Knowledge Check — Answers

  1. sudo dnf install -y httpd — the -y flag answers yes to all prompts automatically.
  2. dnf provides '*/sealert' — the wildcard */ searches all paths across all packages in the enabled repositories. Quotes prevent shell glob expansion.
  3. rpm -qf /etc/ssh/sshd_config — the -f flag queries by file path and returns the package name that owns it.
  4. rpm -ql openssh-server — the -l flag lists all files the package installed, with full paths.
  5. sudo dnf history undo followed by the transaction ID shown in dnf history. The most recent transaction can also be undone with sudo dnf history undo last.
  6. rpm -V openssh-server compares every file installed by the package against the checksums stored in the RPM database when the package was installed. No output means all files are intact and unmodified — the package is in its original installed state.

Key Takeaways

  1. Use dnf for all install, remove, and update actions. dnf install, dnf remove, and dnf update handle dependency resolution automatically. Never use rpm -i or rpm -e for package management — use those only for querying.
  2. dnf provides '*/command' finds the package you need. When a required command is not installed, this query searches all repository packages to identify which one provides it.

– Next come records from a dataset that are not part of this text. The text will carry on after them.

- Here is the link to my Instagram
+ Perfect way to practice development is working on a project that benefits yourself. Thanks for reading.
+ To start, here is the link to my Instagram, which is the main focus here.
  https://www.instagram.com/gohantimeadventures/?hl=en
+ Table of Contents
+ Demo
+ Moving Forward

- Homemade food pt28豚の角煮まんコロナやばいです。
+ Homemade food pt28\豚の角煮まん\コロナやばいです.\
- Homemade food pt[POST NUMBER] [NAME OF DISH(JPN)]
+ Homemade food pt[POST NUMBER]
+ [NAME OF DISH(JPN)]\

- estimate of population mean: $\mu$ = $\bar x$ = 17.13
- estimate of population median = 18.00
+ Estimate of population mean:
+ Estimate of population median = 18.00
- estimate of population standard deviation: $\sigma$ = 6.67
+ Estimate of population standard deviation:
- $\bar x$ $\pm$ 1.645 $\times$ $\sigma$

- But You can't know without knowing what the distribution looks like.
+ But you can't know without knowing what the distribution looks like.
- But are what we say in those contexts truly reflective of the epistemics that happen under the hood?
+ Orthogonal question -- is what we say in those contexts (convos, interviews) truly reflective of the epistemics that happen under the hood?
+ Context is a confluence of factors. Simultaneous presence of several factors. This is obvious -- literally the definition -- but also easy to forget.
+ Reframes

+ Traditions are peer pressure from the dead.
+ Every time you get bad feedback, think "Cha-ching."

The wildcard and quotes are both required.
  3. The four essential rpm -q queries. rpm -q pkg (installed?), rpm -ql pkg (what files?), rpm -qf /path (what package owns this file?), and rpm -qi pkg (package details). These are tested directly on the RHCSA exam.
  4. dnf history undo reverses a transaction safely. If an installation causes a problem, use dnf history undo with the transaction ID rather than manually removing packages. It reverses the exact transaction including all automatically installed dependencies.

Graded Lab

  • Use dnf search to find a package that provides an HTTP server. Use dnf info to view its description and installed size before installing.
  • Install httpd using dnf install -y. Confirm the installation with rpm -q httpd.
  • Use rpm -ql httpd to list the files the package installed. Identify the main configuration file and the server binary.
  • Use rpm -qf /etc/services to find which package owns that file. Then use rpm -qd on that package to list its documentation files.
  • Use dnf provides '*/semanage' to find the package that provides the semanage command, then install it.
  • Remove httpd with dnf remove. Use dnf history to confirm the removal was recorded, then use dnf history undo to reinstall it.
RHCSA Objective

"Install and remove RPM software packages." Fluency with dnf install, dnf remove, dnf provides, and the rpm -q query family is required throughout the entire exam.